**RECORDS FOR THIS EXERCISE**.
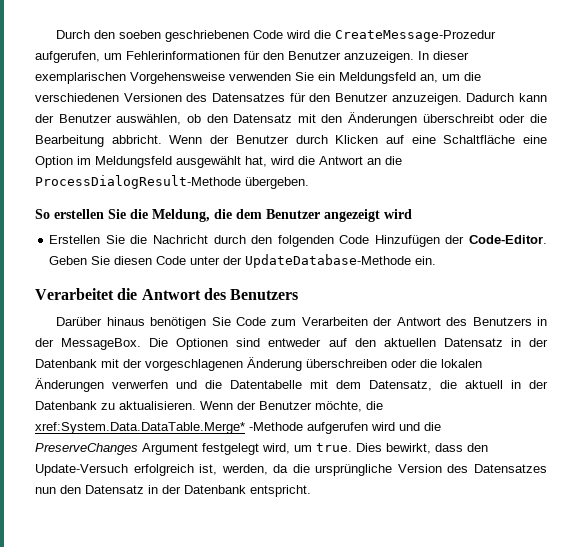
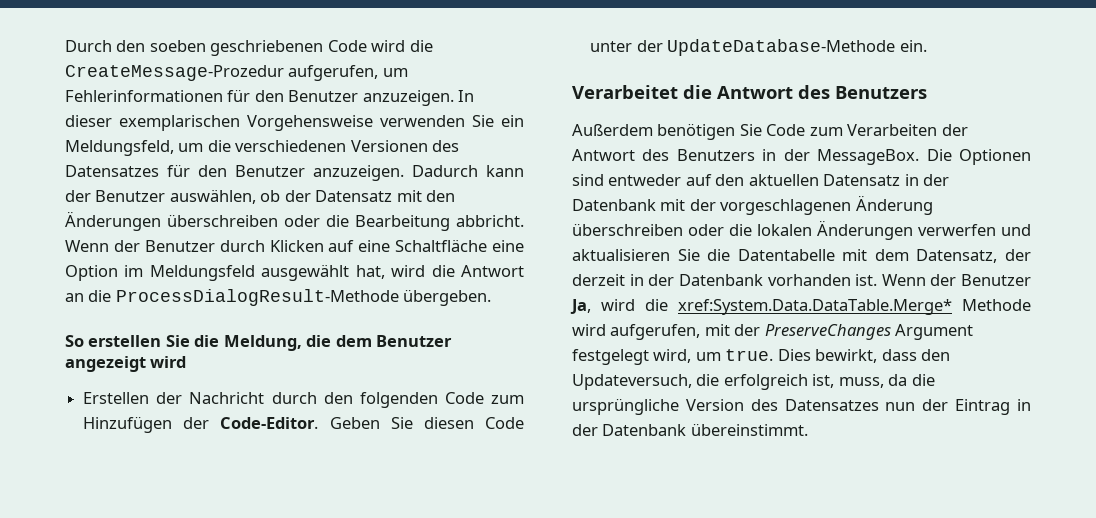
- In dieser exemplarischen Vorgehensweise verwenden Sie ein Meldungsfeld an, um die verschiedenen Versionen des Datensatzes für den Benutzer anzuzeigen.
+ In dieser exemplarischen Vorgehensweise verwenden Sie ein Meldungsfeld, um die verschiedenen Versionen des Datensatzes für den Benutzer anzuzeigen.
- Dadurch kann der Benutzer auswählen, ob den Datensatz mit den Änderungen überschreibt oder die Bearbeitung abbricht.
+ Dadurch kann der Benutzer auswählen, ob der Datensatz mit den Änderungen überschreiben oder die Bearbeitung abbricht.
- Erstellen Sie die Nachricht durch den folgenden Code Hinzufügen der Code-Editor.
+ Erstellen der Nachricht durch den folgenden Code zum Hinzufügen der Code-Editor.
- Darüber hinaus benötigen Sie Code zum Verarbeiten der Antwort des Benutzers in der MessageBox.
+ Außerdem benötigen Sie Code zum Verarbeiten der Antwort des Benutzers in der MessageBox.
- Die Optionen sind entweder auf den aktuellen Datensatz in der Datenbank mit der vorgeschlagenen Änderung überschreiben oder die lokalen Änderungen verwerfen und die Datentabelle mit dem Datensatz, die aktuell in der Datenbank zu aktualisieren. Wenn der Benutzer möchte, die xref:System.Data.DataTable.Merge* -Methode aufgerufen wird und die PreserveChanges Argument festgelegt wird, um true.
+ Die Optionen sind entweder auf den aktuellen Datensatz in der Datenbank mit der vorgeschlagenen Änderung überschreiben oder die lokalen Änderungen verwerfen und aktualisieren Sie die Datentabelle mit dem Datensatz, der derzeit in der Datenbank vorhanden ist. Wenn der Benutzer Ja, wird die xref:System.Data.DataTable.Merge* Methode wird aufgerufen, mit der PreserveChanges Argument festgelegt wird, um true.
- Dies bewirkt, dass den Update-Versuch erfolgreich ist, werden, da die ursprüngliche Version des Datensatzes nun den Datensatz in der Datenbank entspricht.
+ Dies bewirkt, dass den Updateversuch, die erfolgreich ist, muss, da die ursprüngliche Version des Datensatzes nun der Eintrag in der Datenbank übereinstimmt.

* * *

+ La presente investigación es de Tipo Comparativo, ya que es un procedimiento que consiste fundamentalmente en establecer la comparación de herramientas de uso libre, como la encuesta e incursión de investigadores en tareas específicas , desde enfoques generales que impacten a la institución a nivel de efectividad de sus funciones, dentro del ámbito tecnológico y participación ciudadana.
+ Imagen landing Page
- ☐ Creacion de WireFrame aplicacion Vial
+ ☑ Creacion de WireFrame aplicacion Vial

--

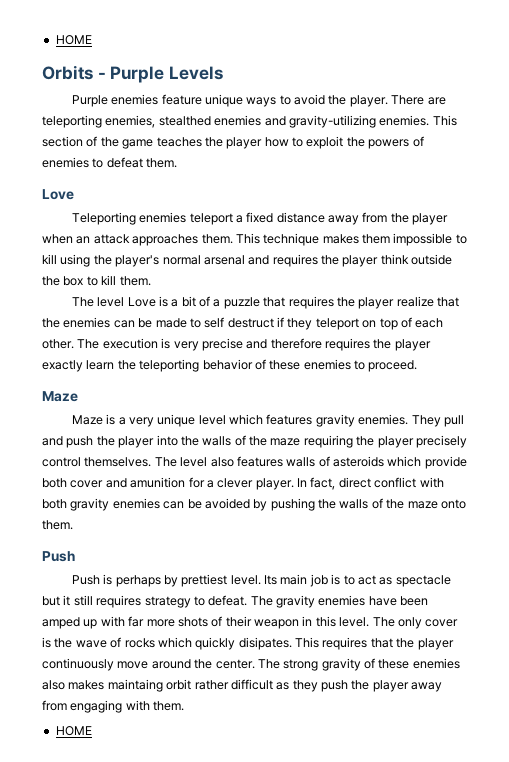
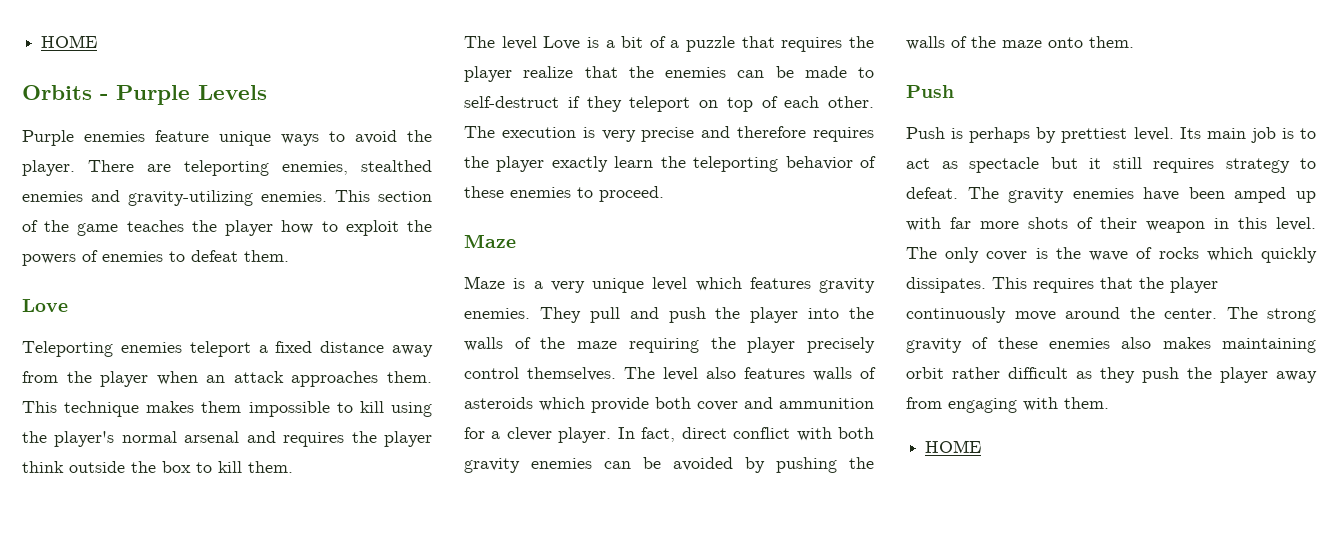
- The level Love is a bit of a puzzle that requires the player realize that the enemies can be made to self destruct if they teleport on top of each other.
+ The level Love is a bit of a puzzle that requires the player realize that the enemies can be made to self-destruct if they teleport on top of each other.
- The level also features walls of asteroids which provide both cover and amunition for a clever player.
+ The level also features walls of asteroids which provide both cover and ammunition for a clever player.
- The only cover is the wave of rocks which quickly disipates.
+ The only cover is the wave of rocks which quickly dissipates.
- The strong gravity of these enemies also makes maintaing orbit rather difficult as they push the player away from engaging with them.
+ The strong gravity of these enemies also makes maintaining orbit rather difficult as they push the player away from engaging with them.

**TRY IT**. Determine the number of lines in the listing that contain the string "Bearbeitung". Write that number and nothing else.

**PROBLEM SOLUTION**. 2